I can understand your hubby not wanting another cream like the 2 you lost, but these are cream and white.....  I would definitely show them to him!! :thumbup1:

Adopting a cat of that age should mean that they are free from any genetic problems I would've thought (or it surely would've shown up sooner?)


----------



## Treaclesmum (Sep 26, 2011)

Woooow look at them... *2 GORGEOUS CATS NEED NEW HOME* | Radstock, Somerset | Pets4Homes

Although I don't think they are British Shorthair...


----------



## jill3 (Feb 18, 2009)

Treaclesmum said:


> So so cute!!!! :001_tt1:
> 
> I can understand your hubby not wanting another cream like the 2 you lost, but these are cream and white.....  I would definitely show them to him!! :thumbup1:
> 
> Adopting a cat of that age should mean that they are free from any genetic problems I would've thought (or it surely would've shown up sooner?)

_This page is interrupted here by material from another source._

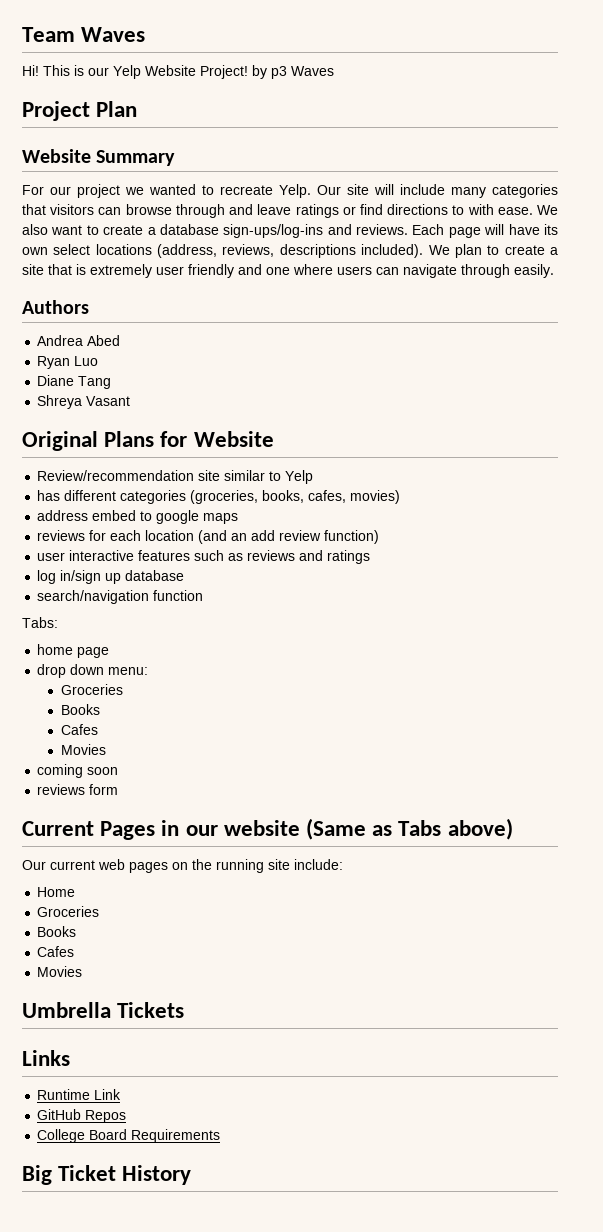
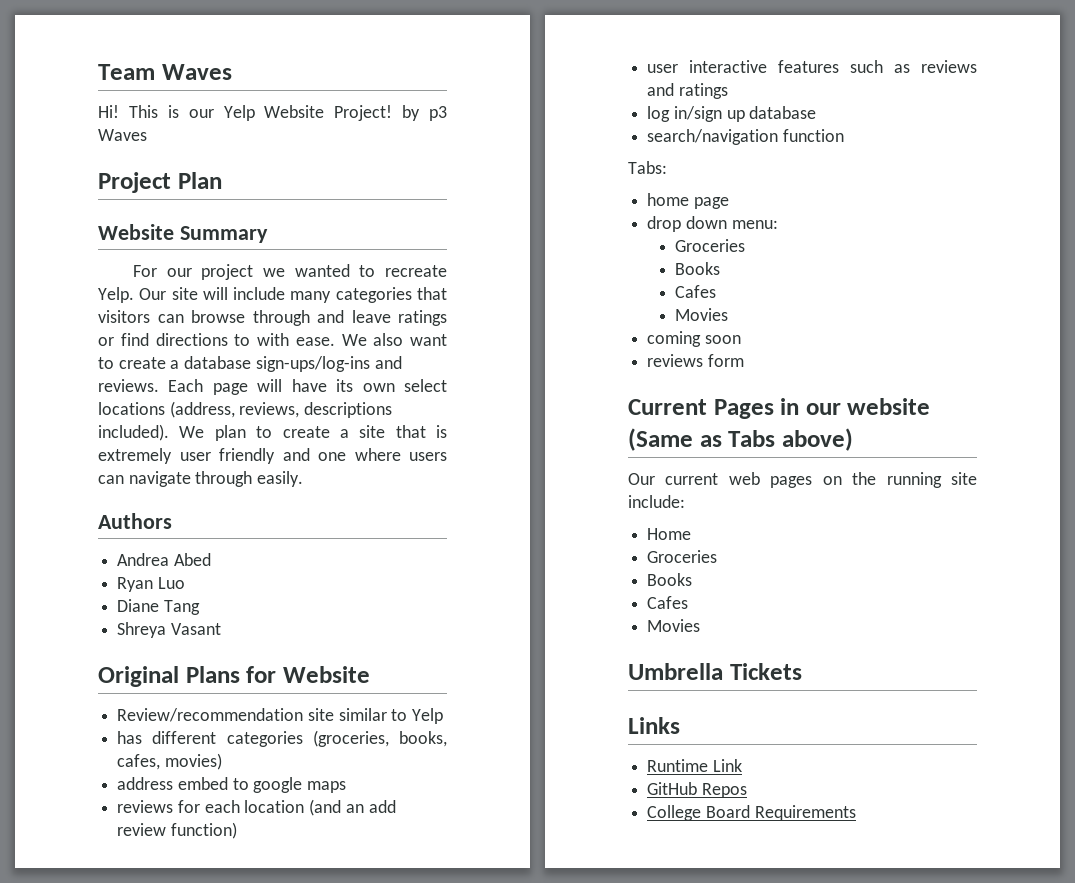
- Big Ticket History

I know I can't stop thinking about them.
trouble is how could you just take one without the other
I couldn't have two as it might be too much stress on Chloe and Archie.
I have emailed the owner for more info so I can pop it on here.


----------



## jill3 (Feb 18, 2009)

Treaclesmum said:


> Woooow look at him... *2 GORGEOUS CATS NEED NEW HOME* | Radstock, Somerset | Pets4Homes
> 
> Although I don't think he is British Shorthair...


 STOP IT !!
I think I've set you off.
They are gorgeous. Then again how could you separate them
That Black and white is lovely. Maybe Paddy paws might like him


----------



## Treaclesmum (Sep 26, 2011)

jill3 said:


> I know I can't stop thinking about them.
> trouble is how could you just take one without the other
> I couldn't have two as it might be too much stress on Chloe and Archie.
> I have emailed the owner for more info so I can pop it on here.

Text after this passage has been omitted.